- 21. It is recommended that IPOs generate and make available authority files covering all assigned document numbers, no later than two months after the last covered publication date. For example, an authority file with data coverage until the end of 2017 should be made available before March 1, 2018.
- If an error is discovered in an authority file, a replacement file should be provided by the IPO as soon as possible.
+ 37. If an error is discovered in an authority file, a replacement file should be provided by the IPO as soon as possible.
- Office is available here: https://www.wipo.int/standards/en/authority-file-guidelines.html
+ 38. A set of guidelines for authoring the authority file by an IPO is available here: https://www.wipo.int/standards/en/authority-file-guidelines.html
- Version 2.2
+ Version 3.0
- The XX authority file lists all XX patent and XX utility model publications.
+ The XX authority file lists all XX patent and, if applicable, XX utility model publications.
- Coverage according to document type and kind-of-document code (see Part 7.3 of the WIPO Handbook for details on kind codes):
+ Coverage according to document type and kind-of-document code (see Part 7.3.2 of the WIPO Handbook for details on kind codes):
--------------------
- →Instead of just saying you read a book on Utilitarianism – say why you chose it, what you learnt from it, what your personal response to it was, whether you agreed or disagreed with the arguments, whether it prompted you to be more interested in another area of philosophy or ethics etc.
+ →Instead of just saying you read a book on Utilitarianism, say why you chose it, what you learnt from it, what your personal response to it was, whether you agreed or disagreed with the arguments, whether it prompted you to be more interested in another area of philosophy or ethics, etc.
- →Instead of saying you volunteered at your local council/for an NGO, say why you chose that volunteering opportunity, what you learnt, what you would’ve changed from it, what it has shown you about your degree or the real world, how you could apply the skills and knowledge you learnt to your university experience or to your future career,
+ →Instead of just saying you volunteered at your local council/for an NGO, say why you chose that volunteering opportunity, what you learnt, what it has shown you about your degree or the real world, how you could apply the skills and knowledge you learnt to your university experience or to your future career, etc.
--------------------
Exercise instructions ▸
Above this task is a listing. Restate, word for word and with nothing added, the lines from the one with "- 21. It is" through the one with "(see Part 7.3.2".

Exercise solution ▸
- 21. It is recommended that IPOs generate and make available authority files covering all assigned document numbers, no later than two months after the last covered publication date. For example, an authority file with data coverage until the end of 2017 should be made available before March 1, 2018.
- If an error is discovered in an authority file, a replacement file should be provided by the IPO as soon as possible.
+ 37. If an error is discovered in an authority file, a replacement file should be provided by the IPO as soon as possible.
- Office is available here: https://www.wipo.int/standards/en/authority-file-guidelines.html
+ 38. A set of guidelines for authoring the authority file by an IPO is available here: https://www.wipo.int/standards/en/authority-file-guidelines.html
- Version 2.2
+ Version 3.0
- The XX authority file lists all XX patent and XX utility model publications.
+ The XX authority file lists all XX patent and, if applicable, XX utility model publications.
- Coverage according to document type and kind-of-document code (see Part 7.3 of the WIPO Handbook for details on kind codes):
+ Coverage according to document type and kind-of-document code (see Part 7.3.2 of the WIPO Handbook for details on kind codes):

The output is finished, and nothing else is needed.